Postman is an API Browser for the Web

Postman is your doorway to understanding this API universe. The platform allows developers and non-developers to learn about how APIs work using simple API collections like the Public REST APIs one I maintain as a template in the Postman API Network. Pushing you to be more hands-on with a variety of APIs, peaking behind the current to see how each API request and response works, witihout the friction of having to login. Then if that gets your curiosity going you can play around with other APIs in the Postman API Network, running the Twitter V2 API collection, or the imgur API collection, exploring some APIs that require authentication, and you to setup your own account and application to get the keys before you make your API calls. Then if you are feeling really adventurous you can download Postman Interceptor for Chrome and learn to reverse engineer some of the applications you use, piping each API call made in your browser to a Postman collection, so thjat you can study, play with, and learn more about what is happening behind the scenes of each of your applications. We haven’t even touched on what you can do if you are looking to develop an API. I am just looking to get you interested in APIs, not because I anticipate you building APIs, but because I want you to have more awareness of how the applications you depend on actually work (or don’t work). I want you to be more successful in your professional career, and have more control over your personal data. I want the digital landscape around you to be not just more visible, but also something feel comfortable with reverse engineering, integrating, automating, and orchestrating with.
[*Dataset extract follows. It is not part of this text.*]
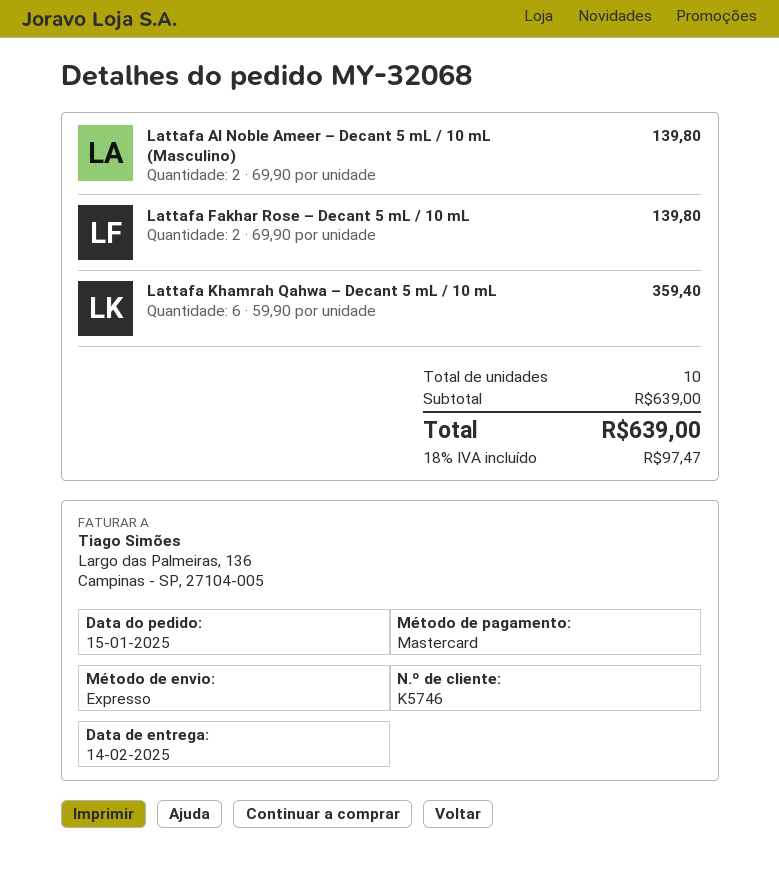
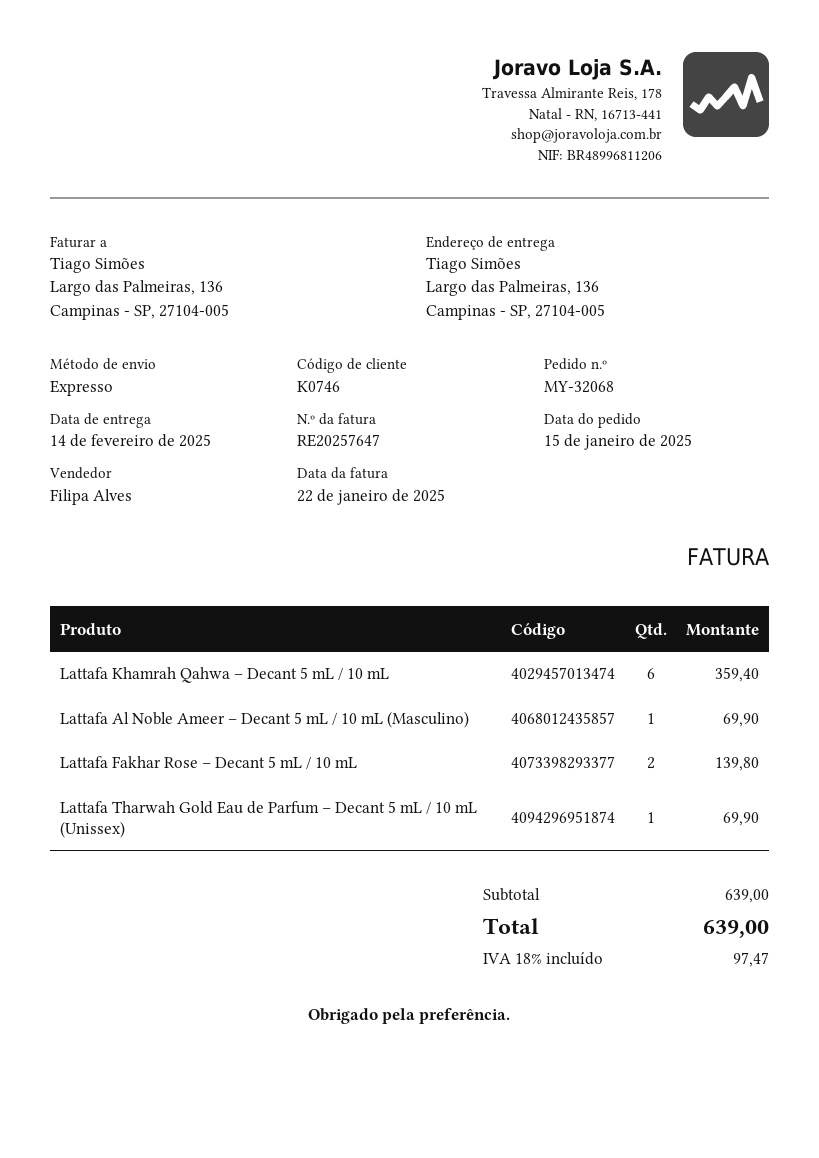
customer number: K5746 -> K0746
Lattafa Al Noble Ameer – Decant 5 mL / 10 mL (Masculino): 2 for 139.80 -> 1 for 69.90
Lattafa Tharwah Gold Eau de Parfum – Decant 5 mL / 10 mL (Unissex): none -> 1 for 69.90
APIs should matter to you because you are using them every day. You are already making hundreds or thousands of API calls a day, they just occur slightly out of your line of sight. You shouldn’t just care about APIs if you are going to be building them (maybe you are). You should care about APIs because you are actively consuming them, and they are actively consuming you, gobbling up your messages, images, videos, and other digital bits throughout the day. I am interested in just in helping you pull back the curtain on this digital production a little bit and show you how Postman can help you poke around back stage, and begin taking a more lead role in how things work. APIs are nothing new, and they aren’t going anywhere soon. If you want to better understand how platforms like Microsoft, Google, Facebook, Twitter, Zoom, and others are doing what they do, while also learning how to better migrate data between each of these platforms, then APIs are for you. Think of Postman as your Swiss Army Knife for your journey into this API back country, providing you with what you need to make sense of each API, and the request and responses you make to each platform using their APIs. Allowing you to understand how platforms oeprate, then better integrate, automate, and orchestrate with the data, content, media, and algorithms that reside across the domains you operate within each day. All you need to get started is to download Postman, possess some curiosity, and be fearless when it comes to playing around with the APIs behind the digital landscape that already exists around you.